In his Easter message, Jeremy Hunt said millions of Christians live under a “shadow of persecution” and that he endeavours to see the UK stand “in solidarity” with them.
The Foreign Secretary wrote 40 letters to persecuted Christians and those campaigning on their behalf to encourage them ahead of Easter.
A review into the worldwide persecution of Christians was launched by the Foreign Office in January.
Mr Hunt’s first letter was written to the founder of Christian charity Open Doors, 90-year-old Andrew van der Bijl, better known as Brother Andrew.
As a missionary he smuggled Bibles across the Iron Curtain at the height of the Cold War, later writing about it in the bestseller God’s Smuggler.
Hunt told him: “I want you to know that the UK stands in solidarity with persecuted Christians around the world.”
The Foreign Secretary also paid homage to the Dutchman in his Easter address.
Writing for the Mail on Sunday ahead of the attacks in Sri Lanka, he said: “When I first read God’s Smuggler, it was barely possible to hope that the Iron Curtain would one day fall.
245 million Christians are still at risk
“So when the Berlin Wall dissolved before our eyes in 1989, it was a wonderful blow for freedom, allowing all the European countries that Brother Andrew had visited to win their liberty.

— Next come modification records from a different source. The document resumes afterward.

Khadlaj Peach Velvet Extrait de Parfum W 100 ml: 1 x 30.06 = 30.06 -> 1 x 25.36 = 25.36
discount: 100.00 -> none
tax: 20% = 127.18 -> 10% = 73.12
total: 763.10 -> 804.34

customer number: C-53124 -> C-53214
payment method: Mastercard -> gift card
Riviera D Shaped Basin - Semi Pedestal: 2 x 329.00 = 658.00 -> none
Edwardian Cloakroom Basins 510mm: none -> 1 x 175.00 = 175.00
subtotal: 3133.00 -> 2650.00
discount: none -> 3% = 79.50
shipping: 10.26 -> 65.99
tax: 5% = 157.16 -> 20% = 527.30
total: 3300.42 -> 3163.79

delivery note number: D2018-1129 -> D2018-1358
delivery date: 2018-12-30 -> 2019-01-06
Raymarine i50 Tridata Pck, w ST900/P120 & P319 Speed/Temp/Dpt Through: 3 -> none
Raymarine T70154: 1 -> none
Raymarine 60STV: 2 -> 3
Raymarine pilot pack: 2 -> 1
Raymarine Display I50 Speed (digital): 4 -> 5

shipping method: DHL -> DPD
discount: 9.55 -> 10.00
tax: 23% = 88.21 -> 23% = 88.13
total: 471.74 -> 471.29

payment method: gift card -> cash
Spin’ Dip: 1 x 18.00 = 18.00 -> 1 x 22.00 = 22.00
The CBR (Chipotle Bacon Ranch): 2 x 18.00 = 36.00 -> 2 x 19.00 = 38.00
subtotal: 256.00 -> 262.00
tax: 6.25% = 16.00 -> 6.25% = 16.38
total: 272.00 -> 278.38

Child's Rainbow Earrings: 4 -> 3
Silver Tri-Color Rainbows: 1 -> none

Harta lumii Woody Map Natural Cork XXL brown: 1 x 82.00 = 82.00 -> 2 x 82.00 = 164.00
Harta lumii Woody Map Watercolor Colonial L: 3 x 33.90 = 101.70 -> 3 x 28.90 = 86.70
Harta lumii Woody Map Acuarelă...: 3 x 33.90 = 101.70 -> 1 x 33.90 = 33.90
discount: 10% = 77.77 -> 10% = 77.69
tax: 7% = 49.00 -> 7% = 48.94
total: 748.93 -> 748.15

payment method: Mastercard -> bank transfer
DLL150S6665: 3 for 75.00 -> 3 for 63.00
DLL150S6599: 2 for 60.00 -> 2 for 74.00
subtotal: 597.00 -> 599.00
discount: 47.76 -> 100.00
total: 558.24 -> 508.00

“Yet perhaps this good news has made us complacent about problems elsewhere. Exactly 30 years later, 245 million Christians are still at risk.”
The Bishop of Truro, Philip Mounstephen, who is conducting the Foreign Office’s review, said: “We have something of a blindspot to the persecution of Christians.”
Bishop Mounstephen is expected to submit his findings later this year.
Henrietta Blyth, CEO of Open Doors, said: “This review is a great first step, but the proof of the pudding will be if it delivers concrete change for Christians and if its recommendations are also adopted by other government departments.”